A group of ten students and two faculty spent Spring Break hammering wooden pallets in the hot climate of the Dominican Republic. Together, the members of this nine-day service project built an outdoor yoga platform to promote health and wellness for eighth grade girls.
“It was a lot of a hard labor: carrying the pallets, nailing them together, sanding it down. In the morning we were sweating buckets,” said program director Anny Candelario Escobar, Instructor in Mathematics and Course Head of Empathy, Balance, and Inclusion.
Titled “Global Goals: Dominican Republic,” the trip was one of the Learning in the World programs offered this year by the Tang Institute. According to the Tang Institute website, the goals of this service program are to promote gender equality and eradicate generational poverty.
The program works in association with the Mariposa Foundation, an organization that focuses on women empowerment and the issue of poverty. The foundation was established to support girls below the poverty line in the northern part of the Dominican Republic.
Participants also worked with the girls in small groups to come up with ideas for a museum that the Mariposa Foundation plans to build in the next year.
“It was just amazing to see how even though some [Andover] kids weren’t able to speak Spanish, everyone was able to communicate and get to know each other really well, and we form bonds and we can communicate via common language really well,” said Abdu Donka ’18.
The students on the trip developed close relationships with the girls of the Mariposa Foundation.

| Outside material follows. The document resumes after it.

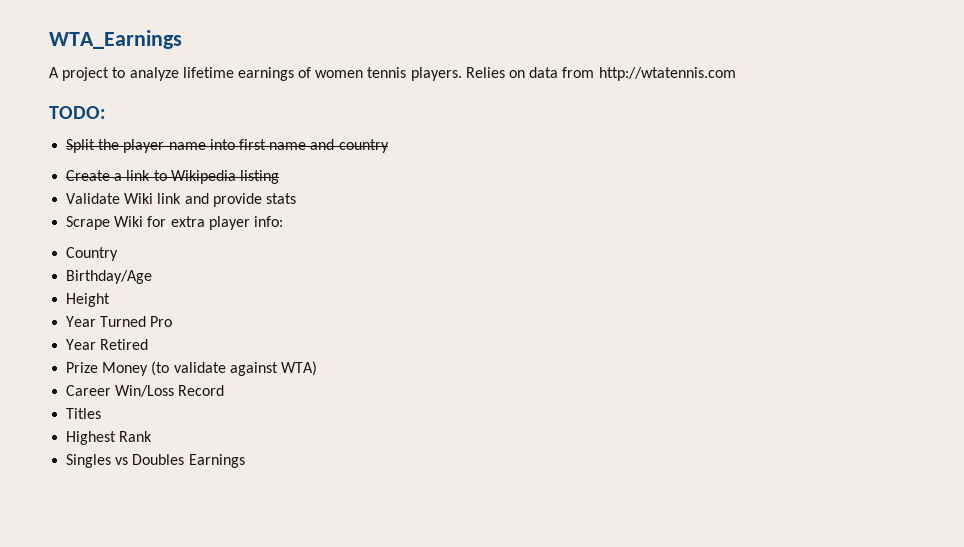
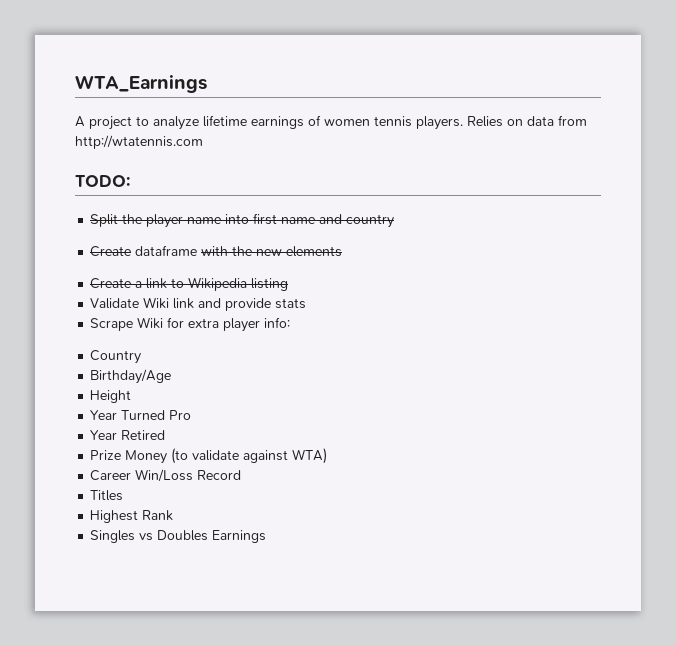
(389, 146) none -> [90,245,343,257] // Create dataframe with the new elements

Shahinda Bahnasy ’20 cherished the personal time with the girls that connected her to the work she did throughout the day.
“One experience with a girl named Liandra that allowed for me to realize that I was making a difference at the foundation was when she gave me a Dominican Republic bracelet… She pulled [it] out of her bag and put it on my wrist and told me, ‘This is for when you leave because I don’t want you to forget about me,’ ” said Bahnasy.
According to Donka, the trip allowed him to realize the value of education and the effects of its inaccessibility. The trip also prompted him to think of his own privilege within education.
Donka said, “I was shocked by how the quality of one’s life can be determined by whether you finish high school or not. You can get married really early and be tied down in a marriage, or you can get an education, have your own job, you can have more economic freedom before you consider marriage. It just made me realize how lucky I am, how privileged we are in the United States, and how I can help out in the future.”
Candelario supported this acknowledgement of privilege that she says happens every year when the students visit the homes of the girls in the foundation.
Candelario said, “One thing is to know that they’re way below the poverty line. Another thing is to actually go to their homes or walk through their neighborhoods and kind of see it. I think that sends a strong message to students. Look at where we are: we’re at [Andover]. What more could you ask for?”
Candelario first connected with the organization while working at Tabor Academy. While in search of an organization in the Dominican Republic, she came across the Mariposa Foundation.
“I always wanted to participate in one of these Spring Break… service-oriented programs, and I could never afford to, so I never went. As a teacher, I made it a goal to fundraise for anyone that wanted to go on a program,” said Candelario.
Upon coming to Andover, where fundraising was no longer an issue, Candelario had more time to focus on the program. The Mariposa Foundation was important to her because of its various impacts on girls.
“They offer classes, academic classes… [and] opportunities to learn skills like sewing [and] swimming, which is surprisingly one of the skills that most girls don’t have, though across the street is the beach,” said Candelario.
“Something I took from the trip is how vital education is and how it’s not easily accessible to everyone in the world. We did a lot of reflecting, and I think that’s something that made it really special,” said Donka.